» Task description:
All lines from the entries below that contain the string "Profile" should be copied out.

» Data to use:
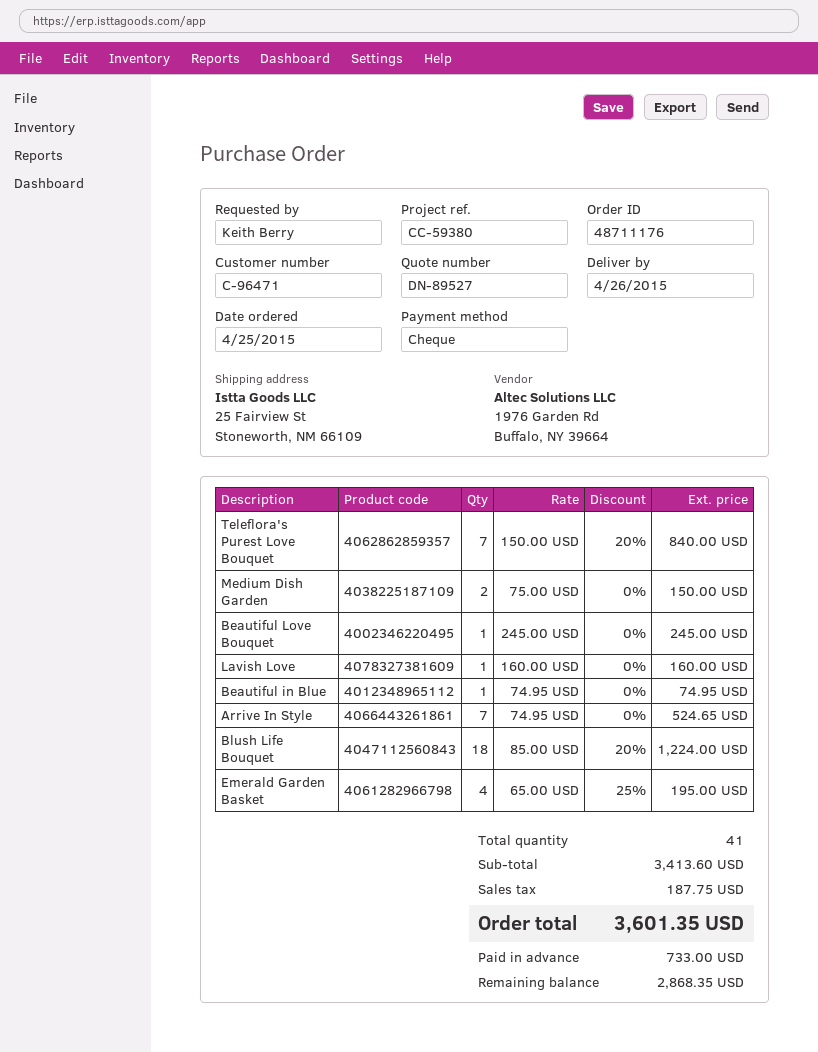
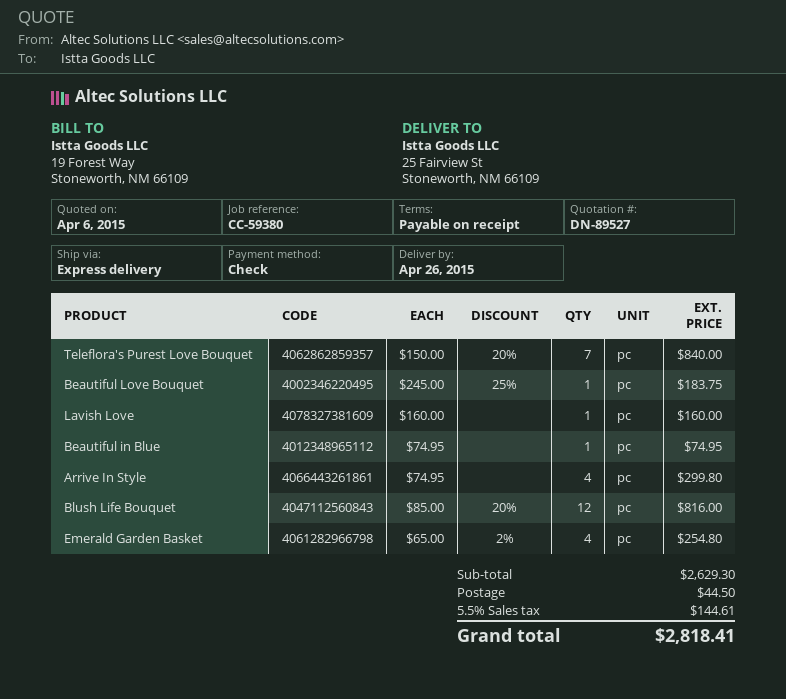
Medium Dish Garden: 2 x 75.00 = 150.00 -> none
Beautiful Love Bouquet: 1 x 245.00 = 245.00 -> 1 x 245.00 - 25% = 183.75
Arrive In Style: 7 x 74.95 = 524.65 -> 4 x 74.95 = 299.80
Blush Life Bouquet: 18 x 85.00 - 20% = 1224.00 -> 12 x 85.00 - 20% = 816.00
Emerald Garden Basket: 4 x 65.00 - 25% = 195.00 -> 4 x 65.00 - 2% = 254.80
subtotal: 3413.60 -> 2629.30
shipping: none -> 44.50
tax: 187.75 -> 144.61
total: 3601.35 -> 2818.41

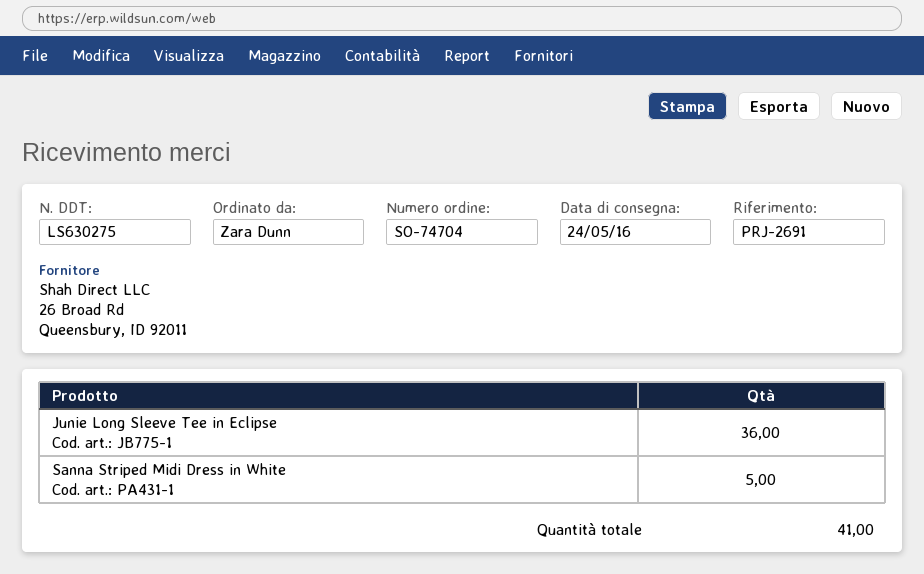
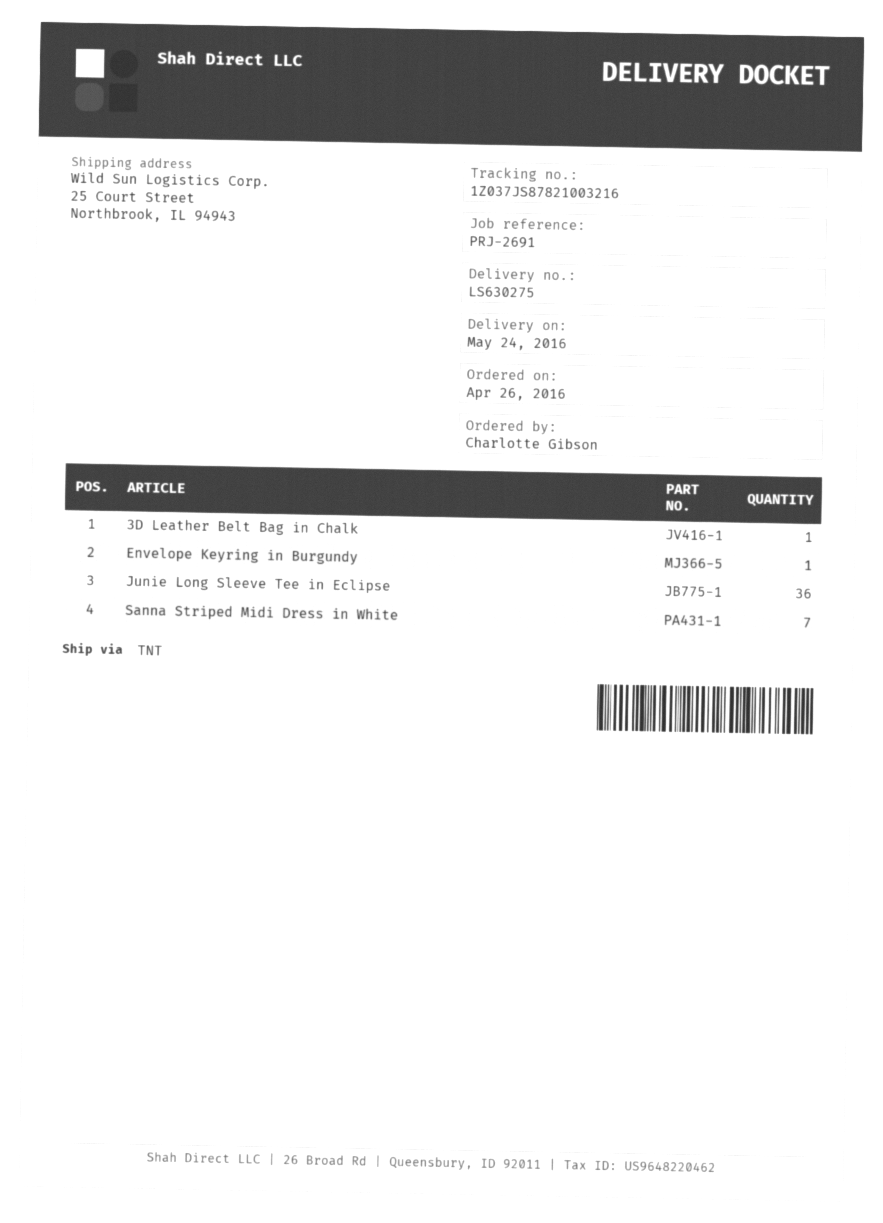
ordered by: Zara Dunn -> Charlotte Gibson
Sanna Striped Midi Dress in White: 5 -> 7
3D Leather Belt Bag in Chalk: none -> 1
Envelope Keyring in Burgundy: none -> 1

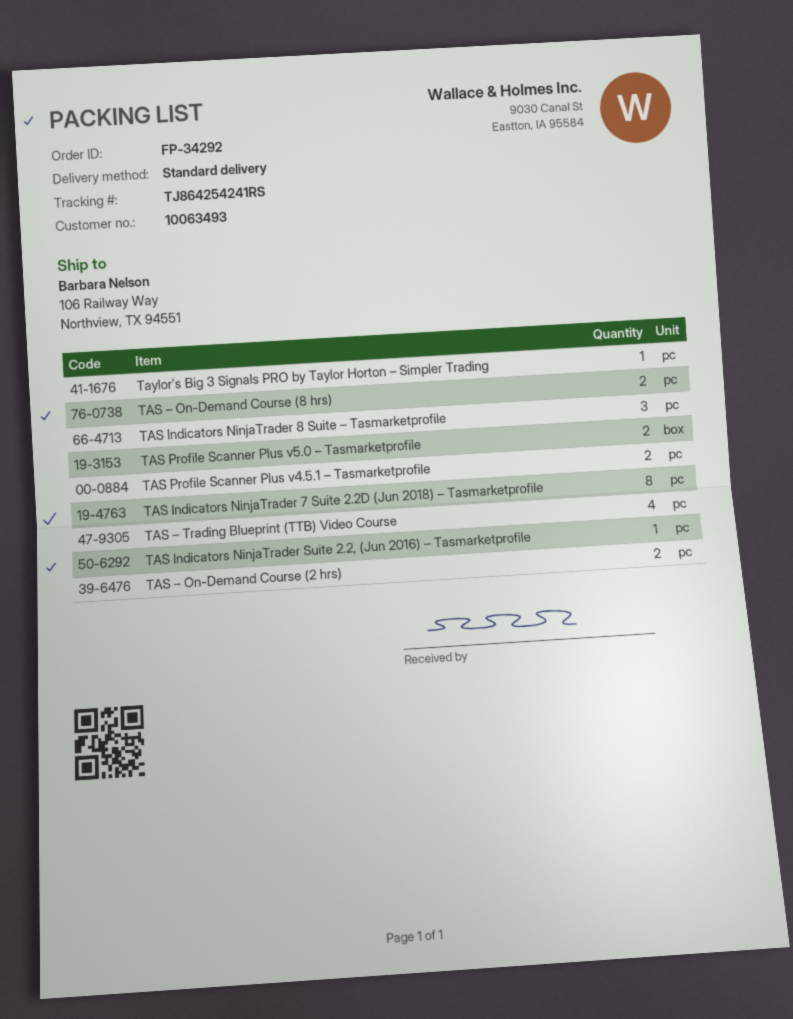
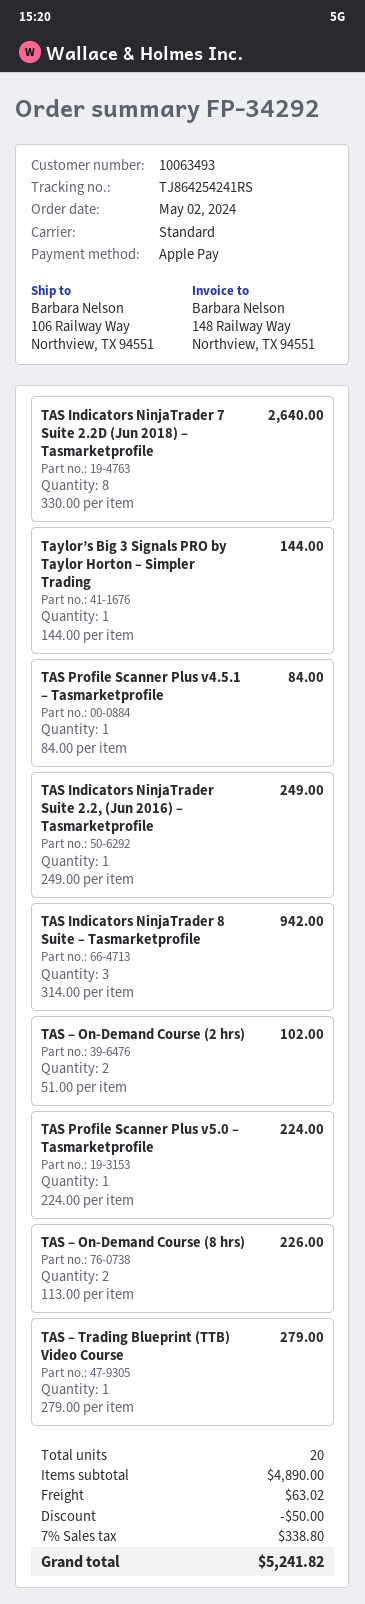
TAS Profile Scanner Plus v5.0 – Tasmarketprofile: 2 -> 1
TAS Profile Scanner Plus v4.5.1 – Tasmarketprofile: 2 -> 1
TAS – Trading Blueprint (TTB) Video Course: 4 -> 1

» Output below:
TAS Profile Scanner Plus v5.0 – Tasmarketprofile: 2 -> 1
TAS Profile Scanner Plus v4.5.1 – Tasmarketprofile: 2 -> 1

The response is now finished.